The corresponding penalty for an absence of membership of between five and 14 years is 25%, according to the published table.
According to the report, van Rensburg explains that the penalty applies only to the medical scheme risk premium of the late-joiner and it excludes any contributions you pay towards a medical savings account. The increased contribution may be applicable for the life of your membership of a scheme.
Medical schemes are, by law, required to maintain a reserve level of 25% of gross contributions, she is quoted in the report as saying. Members who join a scheme earlier in life end up contributing more towards scheme reserves for a longer period than those who join a scheme later in life or when they need to claim. It is for this reason that the Medical Schemes Act allows the application of late-joiner penalties, not only to encourage members to join earlier in life but also to protect existing members, she says.
The report says that it is, however, important to note that the Medical Schemes Act states that a medical scheme “may” apply late-joiner penalties and the medical scheme therefore reserves the right to waive this penalty.

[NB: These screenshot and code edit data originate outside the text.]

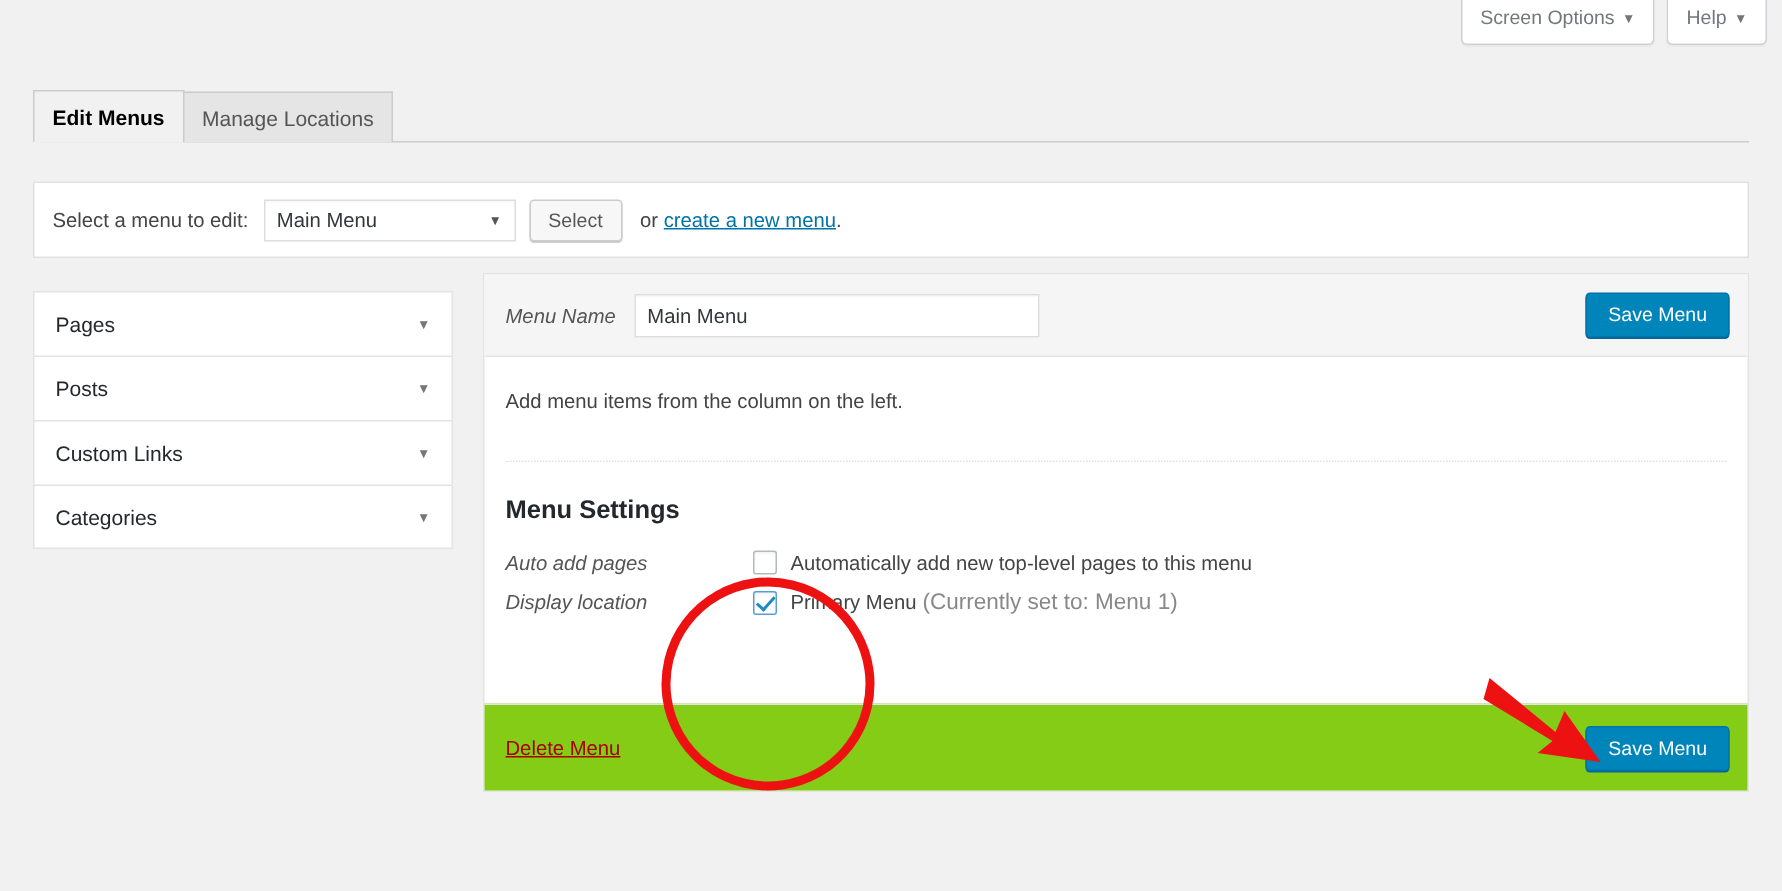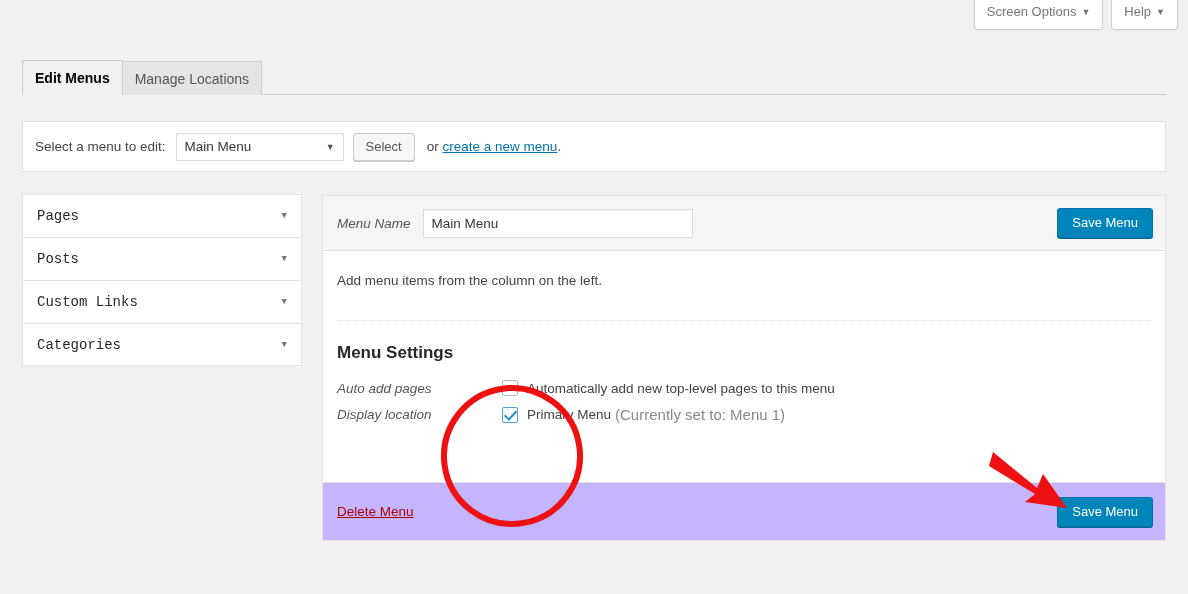"Pages" .accordion-item { font-family: Liberation Mono, monospace -> none }
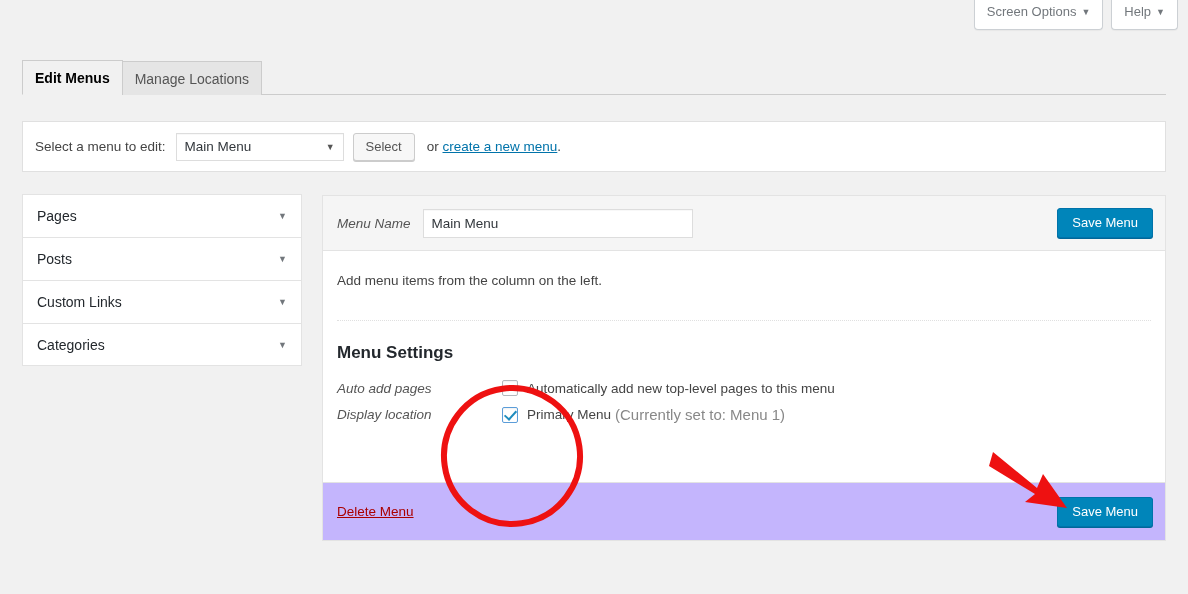"Menu Name" .main-panel { top: 195px -> 182px }
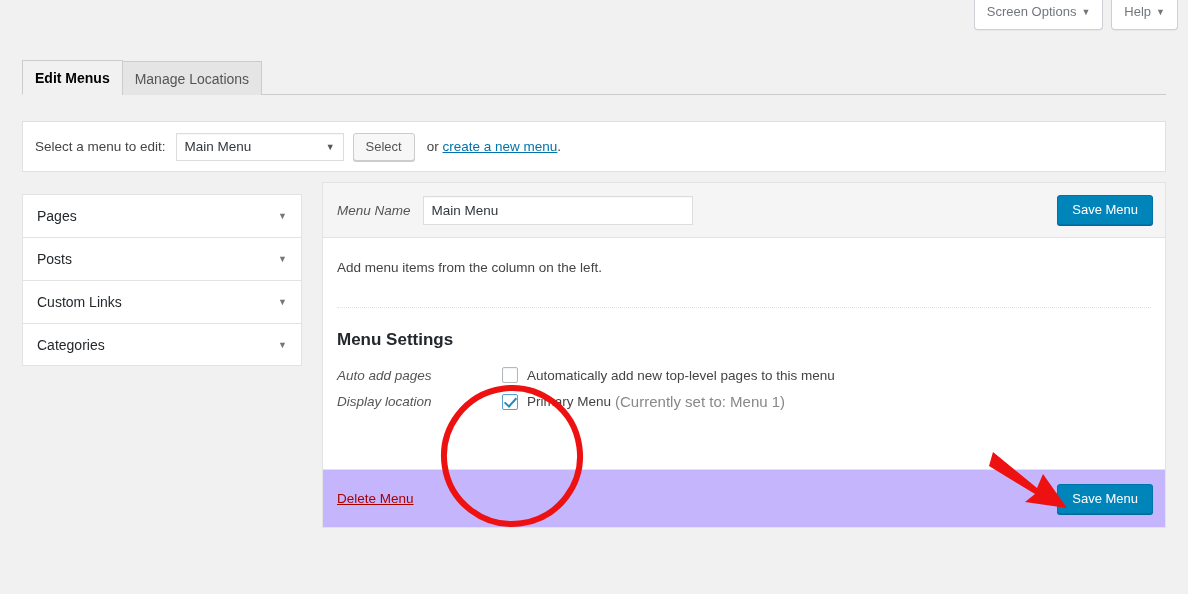"Delete Menu" .panel-foot { background: #c4b5fd -> #84cc16 }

Charlton Murove, head of research at the organisation representing medical schemes and their administrators, at the BHF said that the idea behind late-joiner penalties was to discourage members from delaying membership or to directly encourage joining early.
It was also to assist schemes to recover some costs as a result of delayed membership, he says. But, he is quoted in the report as saying, late-joiner penalties may go against social solidarity principles in that members are penalised after the fact, in most instances, when they need the care most. It would be better to levy a penalty on members who voluntarily choose not to join the scheme even when they are able to join a scheme.
The report says another issue he has with late-joiner penalties is that they create a barrier to care even when there are valid grounds for not joining a scheme, such as affordability or working overseas. Late-joiner penalties are a disincentive to membership (specifically for older beneficiaries where these penalties are applicable) and they may not change the behaviour of consumers, he says. Late-joiner penalties target beneficiaries who have not been members of a scheme but who want to join one, while those who are voluntarily opting out of schemes are not penalised.
Late-joiner penalties are meant to protect schemes and existing members, but the current tables whereby these penalties can be charged do not provide sufficient protection to schemes. Even when very high penalties are levied, a scheme’s membership may not grow, he says in the report.
He attributes the high rates of anti-selection against medical schemes to other structural inefficiencies in the health system. These inefficiencies include the prescribed minimum benefits that all schemes must provide, the limited access that individuals have to schemes because of affordability constraints, unregulated pricing in the medical sector, complex benefit designs and fragmented risk pools that mean members do not enjoy adequate subsidisation of the old and sick by the scheme’s young and healthy members.
The report says Murove has called for a holistic review and reform of the medical schemes industry involving all stakeholders, including the Health Department, National Treasury, the National Health Insurance policymakers and the South African Revenue Service.